The orbis terrarum of literary criticism has not had much difficulty in deciding that Tom Jones is, in something else than mere size, Fielding’s greatest work. If both Johnson and Thackeray seem to have preferred Amelia, enough allowance has been made in the General Introduction1

for any expression of the former, while the latter was evidently biassed at the particular moment. The characteristics of Amelia were well suited to contrast with and atone for the rather exaggerated delineation of Fielding’s Bohemianism which it had suited Thackeray to give; and, speaking to a mixed audience, he no doubt felt it easier to dwell on the later than on the earlier book. The extreme condemnation of Tom the hero as distinct from Tom the book, which is put elsewhere in the mouth of Colonel Newcome, is at least partly dramatic; and I am not sure that the indirect eulogy in Pendennis—that Tom Jones was the last book in which an English novelist was allowed to depict a man—does not make up for any censure expressed or implied elsewhere. It is, without the grandiloquence, nearly as lofty a eulogy as Gibbon’s. What that great writer said is universally known, and no comment on it is necessary, except a remainder that in many ways Gibbon’s tastes were rather Continental or cosmopolitan than English, and that he was by no means likely to be bribed by the intensely national flavour of the novel. Of late there has been a disposition to demur to Coleridge’s hardly less lofty eulogy of the mere craftsmanship shown in the novel. But Scott, a practised critic, a novelist of unsurpassed competence, and not always a very enthusiastic encomiast of Fielding, has endorsed it in the Introduction to the Fortunes of Nigel. After such names it is unnecessary to cite any others by way of authority, and we may pass to the direct consideration of the book itself.

Tom Jones, then, is a novel which differs from almost all other novels both in the range and the precision of its scale and scheme.
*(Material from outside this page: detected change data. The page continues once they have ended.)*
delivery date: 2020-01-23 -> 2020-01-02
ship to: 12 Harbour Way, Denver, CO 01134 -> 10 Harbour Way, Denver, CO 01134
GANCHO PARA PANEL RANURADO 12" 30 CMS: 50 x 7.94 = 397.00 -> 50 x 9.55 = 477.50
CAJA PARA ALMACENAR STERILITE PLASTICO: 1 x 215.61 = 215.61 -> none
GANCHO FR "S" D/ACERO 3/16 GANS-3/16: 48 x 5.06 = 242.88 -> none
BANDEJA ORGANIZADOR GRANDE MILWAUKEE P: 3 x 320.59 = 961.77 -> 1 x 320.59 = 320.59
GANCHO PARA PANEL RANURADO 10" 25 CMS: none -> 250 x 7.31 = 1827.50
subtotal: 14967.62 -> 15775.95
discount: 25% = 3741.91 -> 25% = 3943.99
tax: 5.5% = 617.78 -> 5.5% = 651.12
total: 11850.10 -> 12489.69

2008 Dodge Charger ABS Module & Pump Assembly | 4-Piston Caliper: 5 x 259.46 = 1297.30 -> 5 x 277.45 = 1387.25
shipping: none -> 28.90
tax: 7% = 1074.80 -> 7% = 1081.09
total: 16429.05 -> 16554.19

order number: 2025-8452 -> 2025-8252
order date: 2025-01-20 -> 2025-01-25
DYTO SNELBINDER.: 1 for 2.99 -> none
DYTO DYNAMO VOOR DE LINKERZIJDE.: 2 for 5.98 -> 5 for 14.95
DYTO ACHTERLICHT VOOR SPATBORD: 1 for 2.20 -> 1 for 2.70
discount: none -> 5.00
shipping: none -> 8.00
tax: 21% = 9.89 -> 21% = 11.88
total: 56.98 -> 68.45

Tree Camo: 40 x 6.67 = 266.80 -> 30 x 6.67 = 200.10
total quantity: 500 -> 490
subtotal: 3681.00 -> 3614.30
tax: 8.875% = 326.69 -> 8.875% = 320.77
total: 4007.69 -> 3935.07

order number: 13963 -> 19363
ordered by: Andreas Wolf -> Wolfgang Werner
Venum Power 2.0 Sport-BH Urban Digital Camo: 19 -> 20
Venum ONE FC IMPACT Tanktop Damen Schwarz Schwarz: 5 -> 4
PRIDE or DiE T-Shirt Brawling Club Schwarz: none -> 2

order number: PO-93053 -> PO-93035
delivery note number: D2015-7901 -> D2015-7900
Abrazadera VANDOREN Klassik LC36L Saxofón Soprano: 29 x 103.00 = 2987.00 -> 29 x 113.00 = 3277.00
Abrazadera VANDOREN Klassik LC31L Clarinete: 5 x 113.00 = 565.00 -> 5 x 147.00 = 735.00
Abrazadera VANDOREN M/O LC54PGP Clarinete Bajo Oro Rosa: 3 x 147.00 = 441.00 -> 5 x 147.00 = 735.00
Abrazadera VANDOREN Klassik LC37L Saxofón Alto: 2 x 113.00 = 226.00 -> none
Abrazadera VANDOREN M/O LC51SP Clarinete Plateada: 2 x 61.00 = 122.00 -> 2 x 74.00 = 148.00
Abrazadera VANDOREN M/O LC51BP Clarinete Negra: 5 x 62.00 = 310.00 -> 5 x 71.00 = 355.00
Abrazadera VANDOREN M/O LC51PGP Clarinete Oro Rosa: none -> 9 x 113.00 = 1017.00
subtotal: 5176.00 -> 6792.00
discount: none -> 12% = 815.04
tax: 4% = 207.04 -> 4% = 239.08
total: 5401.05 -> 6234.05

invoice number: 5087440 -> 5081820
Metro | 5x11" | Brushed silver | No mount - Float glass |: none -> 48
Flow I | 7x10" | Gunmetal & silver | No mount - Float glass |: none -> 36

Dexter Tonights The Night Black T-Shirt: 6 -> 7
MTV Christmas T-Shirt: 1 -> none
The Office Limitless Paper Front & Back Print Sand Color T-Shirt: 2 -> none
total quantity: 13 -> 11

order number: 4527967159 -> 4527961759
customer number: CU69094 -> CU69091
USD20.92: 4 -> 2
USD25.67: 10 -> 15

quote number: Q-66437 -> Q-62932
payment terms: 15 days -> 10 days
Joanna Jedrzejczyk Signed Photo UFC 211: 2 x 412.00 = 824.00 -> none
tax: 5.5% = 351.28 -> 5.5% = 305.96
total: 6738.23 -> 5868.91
Its personages are extremely numerous, and there is justice in the half-humorous protestation of the author, in reference to the apparent repetition in the two landladies, that they are “most carefully differentiated from each other.” Its scenes are extremely varied, and each has its local colour adjusted with perfect propriety. Of the actions and passions represented it is indeed possible for the advocatus diaboli to urge that, whatever their range and truth to nature within their limits, there is a certain want of height and depth in them. But this is only saying in other words that the middle of the eighteenth century was not the beginning of the sixteenth; that Fielding had not the tragic touch; and that though he was most emphatically a “maker,” he was not in the transferred and specialised sense a poet. Lastly, all these varying excellences and excellent variations are adjusted together in so cunning an arrangement of dramatic narrative, that some have found it absolutely impeccable, while few have done more than protest against the Man of the Hill, question whether we do not see more than we need of Mrs. Fitzpatrick, and ask whether the catastrophe is not, especially considering the very leisurely movement of the earlier scenes, somewhat hurried and huddled. As for the characters, exception, so far as I know, has not been seriously taken to any save on the score of art and nature to Allworthy and Blifil, on the score of morality to Mr. Jones himself. Some have indeed expressed their desire for something with more air and fire than the heroine; but there are always people who grumble thus. Let us try to sweep the negatives aside before attempting the affirmative.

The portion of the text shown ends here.